Sin is very similar. In a fit of realization, we often cut the visible part of the sinful habit or behavior but leave the roots in us. Over time, we let it grow, eventually realizing that we are back in square one. Whatever be our sin of choice, over time we give up and resign to the thought that we are no good for God and that we might as well, enjoy the sin. Wrong again. God does love us. And He is giving us a chance to admit defeat to Him and ask him for guidance. I can hear Him tell me exactly what my Dad told me, 'Pull the sin by its roots and you will not have a problem again'.

I had my sin and I am sure all of you have yours. I had mine for over a decade and a half. I tried every possible method known to man to overcome it, but it was pointless. In a world which teaches you, 'If you can't fight it, join it', I joined forces with my sin and reveled in it. Contrary to the joy that I thought I would enjoy, I was raked by relentless thoughts of guilt, anger, frustration and utter hopelessness.
My latest relationship was an eye opener. I realized that I had to uproot my sins. A pilgrimage to the Divine Retreat Centre, Challakudy helped me exorcise my demons. 

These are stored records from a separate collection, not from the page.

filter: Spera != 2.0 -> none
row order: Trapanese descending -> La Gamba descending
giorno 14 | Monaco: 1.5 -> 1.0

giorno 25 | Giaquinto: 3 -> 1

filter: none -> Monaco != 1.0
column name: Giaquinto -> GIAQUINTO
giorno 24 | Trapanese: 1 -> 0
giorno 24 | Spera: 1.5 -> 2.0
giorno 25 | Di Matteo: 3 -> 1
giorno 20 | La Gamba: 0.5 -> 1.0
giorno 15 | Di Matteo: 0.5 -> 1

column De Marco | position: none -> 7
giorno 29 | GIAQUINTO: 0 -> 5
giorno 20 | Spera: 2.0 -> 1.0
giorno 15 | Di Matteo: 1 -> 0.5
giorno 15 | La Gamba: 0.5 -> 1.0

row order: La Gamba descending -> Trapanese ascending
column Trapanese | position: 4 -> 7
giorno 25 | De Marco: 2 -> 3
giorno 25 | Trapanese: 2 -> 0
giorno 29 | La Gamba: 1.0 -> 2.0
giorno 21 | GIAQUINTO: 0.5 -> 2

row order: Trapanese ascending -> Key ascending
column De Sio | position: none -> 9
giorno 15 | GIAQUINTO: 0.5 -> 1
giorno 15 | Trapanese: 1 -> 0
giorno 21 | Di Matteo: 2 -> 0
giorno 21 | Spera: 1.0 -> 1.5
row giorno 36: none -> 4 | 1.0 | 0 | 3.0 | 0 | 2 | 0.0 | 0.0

As any addict would testify, you cannot change what you do not accept. The relief and the joy that I have to know that I am free from addictions is incredible. 
Every morning is a joy. Every hour away from the addiction is another hour spent in His Grace.

Unfortunately, I had to wade through a lot of emotional atyachar myself to get through to the other end. I lost several years of my life trying to grapple with the addiction and the many relationships that failed. All is not lost. The old age adage 'Better late than never..' ironically stands tested here. 

Been there, done that, worn the T Shirt.